In the recruitment industry, as with life, we have traditional and time-honored processes that are effective. So, how are we continually adapting to the changing face of the labour market, and the changes in our economic climate? How should we endeavor to remain at the forefront of the market? How, as recruiters, do we stay at the peak of this strange new world in 2012?
We must understand those we work with, work for, and that work for us. We must better understand our clients and candidates and their differing needs.
In our industry, we have the three generations which we need to understand, each of whom have differing values, beliefs and viewpoints, and each of whom have equal importance in our recruitment lives.
Young people represent new languages and behaviors. Our youngest generation, Generation Y, is positioned at the top of the influence pyramid, influencing those younger than them and older than them. They have more buying power when compared to their parents. Indeed many clients I now work with offer their Gen Y employees time out zones with play stations, pool tables and MTV. Unheard of in my day as a young recruiter!

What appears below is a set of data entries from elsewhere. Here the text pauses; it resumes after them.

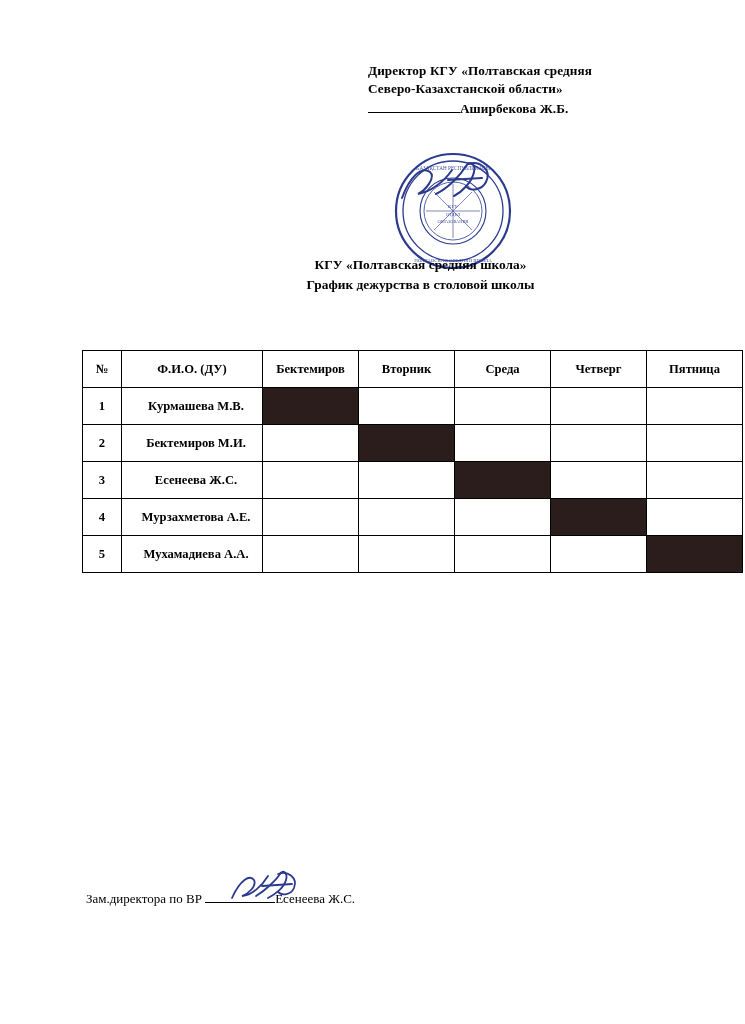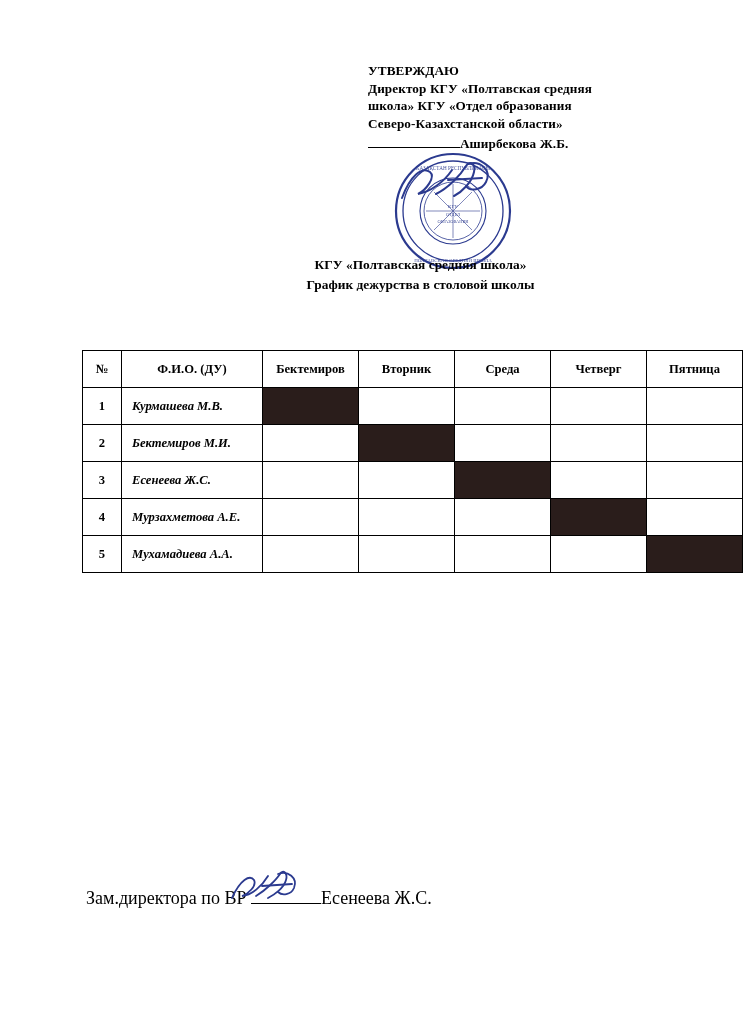--- a/index.html
+++ b/index.html
@@ -103,38 +103,37 @@
   }
   table.sched th.col-num,
   table.sched td.col-num {
     width: 34px;
   }
   table.sched th.col-name {
     width: 136px;
   }
   table.sched td.col-name {
     width: 136px;
-    text-align: left;
+    text-align: center;
     padding-left: 10px;
-    font-style: italic;
   }
   table.sched th.col-day,
   table.sched td.col-day {
     width: 91px;
   }
   table.sched td.filled {
     background: #2a1d1b;
   }
 
   
   .bottom-sign {
     position: absolute;
     left: 86px;
     top: 888px;
-    font-size: 18px;
+    font-size: 13px;
     font-weight: normal;
     white-space: nowrap;
   }
   .bottom-sign .sig-gap2 {
     display: inline-block;
     width: 70px;
     border-bottom: 1px solid #000;
     height: 14px;
   }
   .sig-bottom {
@@ -145,23 +144,21 @@
     height: 40px;
     pointer-events: none;
   }
 </style>
 </head>
 <body>
 
 <div class="page">
 
   <div class="approval">
-    <div class="line">УТВЕРЖДАЮ</div>
     <div class="line">Директор КГУ «Полтавская средняя</div>
-    <div class="line">школа» КГУ «Отдел образования</div>
     <div class="line">Северо-Казахстанской области»</div>
     <div class="sign-line-approval">
       <span class="sig-gap"></span><span>Аширбекова Ж.Б.</span>
     </div>
   </div>
 
   <svg class="stamp" viewBox="0 0 122 122">
     <circle cx="61" cy="61" r="57" fill="none" stroke="#2b3a8f" stroke-width="2.2"></circle>
     <circle cx="61" cy="61" r="50" fill="none" stroke="#2b3a8f" stroke-width="1.3"></circle>
     <circle cx="61" cy="61" r="33" fill="none" stroke="#2b3a8f" stroke-width="1.1"></circle>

Managers have told me that generational differences and become increasingly prominent issues in their teams. If we are to be effective as workplace teams, then we need to understand how to manage these issues to create synergistic team performance.
The key is to adapt and take advantage of these differences, rather than letting them be a hindrance. Don’t follow blanket stereotypes. As managers, we must change, rather than attempt to change our staff. As recruiters, it’s up to us to get the best from every client and candidate relationship, regardless of the age of the person.
Perhaps the most important relationship that can be fostered is this - Younger recruiters should look to the experience and wisdom of their senior co-workers, with our older generation looking for a fresh perspective from their younger counterparts.
Recruitment is hard enough. Don’t let generational differences complicate the relationships with your co-workers, clients and candidates. By managing yourself in a generationally diverse workplace, you can draw on each other’s strengths, and develop the understanding that you will need for recruiting these generations. Talk to each other and discover these differences, so you understand both your clients and your candidates.
Remember this - the continual adaption and search to understand our younger and older counterparts is a search that will keep us young, forever.